Now ask the load test what the p99 was, and it tells you the pause never happened.
This is the failure the lab isolates, and it is a measurement failure, not a system failure. The service really did stall. The benchmark really did miss it. The numbers are deterministic synthetic output from golden/post4/, generated by CoordinatedOmissionDemo.java with a fixed 10 ms base latency and a single injected pause partway through the run, so the only variable is how you measure.
I have shipped a load test that reported a single-digit-millisecond p99 for a service I already knew froze for half a second, and I trusted that number long enough to be embarrassed by it later.

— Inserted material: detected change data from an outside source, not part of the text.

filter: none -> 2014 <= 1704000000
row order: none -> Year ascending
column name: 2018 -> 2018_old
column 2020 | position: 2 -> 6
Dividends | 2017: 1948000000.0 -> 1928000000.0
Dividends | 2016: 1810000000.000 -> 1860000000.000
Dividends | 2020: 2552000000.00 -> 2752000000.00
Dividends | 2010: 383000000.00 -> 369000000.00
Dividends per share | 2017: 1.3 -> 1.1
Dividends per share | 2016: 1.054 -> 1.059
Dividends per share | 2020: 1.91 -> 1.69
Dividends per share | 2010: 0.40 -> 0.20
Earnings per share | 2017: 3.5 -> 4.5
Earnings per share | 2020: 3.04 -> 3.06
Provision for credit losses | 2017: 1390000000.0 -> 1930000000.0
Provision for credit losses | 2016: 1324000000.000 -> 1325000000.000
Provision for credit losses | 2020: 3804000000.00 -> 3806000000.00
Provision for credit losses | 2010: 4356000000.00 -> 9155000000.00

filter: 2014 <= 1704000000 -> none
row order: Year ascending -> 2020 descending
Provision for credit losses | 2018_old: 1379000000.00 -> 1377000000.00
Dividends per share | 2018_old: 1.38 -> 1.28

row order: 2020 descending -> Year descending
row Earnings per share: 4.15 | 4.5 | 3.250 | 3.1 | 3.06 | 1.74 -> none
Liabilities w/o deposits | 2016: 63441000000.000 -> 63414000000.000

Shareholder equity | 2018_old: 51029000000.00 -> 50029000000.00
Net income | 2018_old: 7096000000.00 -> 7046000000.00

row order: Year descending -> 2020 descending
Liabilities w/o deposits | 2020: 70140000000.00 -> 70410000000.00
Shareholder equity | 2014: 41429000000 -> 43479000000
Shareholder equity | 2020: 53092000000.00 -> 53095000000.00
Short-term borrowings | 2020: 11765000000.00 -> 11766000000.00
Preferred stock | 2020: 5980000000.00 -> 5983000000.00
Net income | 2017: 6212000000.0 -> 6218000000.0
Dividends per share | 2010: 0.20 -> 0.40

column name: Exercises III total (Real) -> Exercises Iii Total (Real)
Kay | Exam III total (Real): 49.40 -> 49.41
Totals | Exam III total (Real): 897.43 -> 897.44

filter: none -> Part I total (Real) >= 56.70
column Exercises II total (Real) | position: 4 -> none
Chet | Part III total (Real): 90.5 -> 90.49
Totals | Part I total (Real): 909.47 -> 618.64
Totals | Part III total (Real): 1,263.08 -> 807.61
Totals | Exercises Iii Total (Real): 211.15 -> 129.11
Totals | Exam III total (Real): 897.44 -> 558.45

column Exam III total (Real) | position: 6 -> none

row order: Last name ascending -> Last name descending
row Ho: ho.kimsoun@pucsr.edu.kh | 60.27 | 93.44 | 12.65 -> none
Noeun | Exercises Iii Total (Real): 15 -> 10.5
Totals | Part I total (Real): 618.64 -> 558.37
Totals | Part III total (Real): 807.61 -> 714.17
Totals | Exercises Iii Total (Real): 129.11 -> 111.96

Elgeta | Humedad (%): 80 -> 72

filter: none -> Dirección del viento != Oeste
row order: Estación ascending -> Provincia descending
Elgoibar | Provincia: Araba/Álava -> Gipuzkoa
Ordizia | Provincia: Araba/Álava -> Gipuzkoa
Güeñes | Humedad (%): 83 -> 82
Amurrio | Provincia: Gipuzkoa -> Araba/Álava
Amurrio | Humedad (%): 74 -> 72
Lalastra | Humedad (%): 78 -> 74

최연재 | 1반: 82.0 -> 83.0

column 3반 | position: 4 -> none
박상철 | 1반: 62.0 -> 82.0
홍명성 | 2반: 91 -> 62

The whole-run summary is the cleanest way to see the lie. Three series, same service, same pause, three different stories in golden/post4/post4-summary.csv:
series total_requests whole_run_p99_ms
closed-loop-raw 450 10.0
closed-loop-corrected 450 460.0
open-loop 500 460.0
The closed-loop raw run reports a whole-run p99 of 10 ms for a service that stopped responding for 500 ms. That is the coordinated omission problem in one row. The corrected run and the open-loop run, measuring the same pause, both report a whole-run p99 of 460 ms.
The reason is in how a closed-loop test issues work. It sends a request, waits for the response, then sends the next one. When the service stalls, the test stalls with it. It is not sitting outside the service generating load at a steady rate; it is politely waiting in line with everyone else. So during a 500 ms freeze it records exactly one slow request, the one that was unlucky enough to be in flight, and then resumes. One slow sample out of 450 lands far past the 99th percentile, so the whole-run p99 is still 10 ms.
A real user population does not wait its turn. New requests keep arriving during the freeze whether or not the previous ones finished. The closed-loop test silently omitted all the requests that should have arrived during the stall, and it omitted them in a way that is perfectly correlated with the slowness, which is the worst possible bias for a tail metric.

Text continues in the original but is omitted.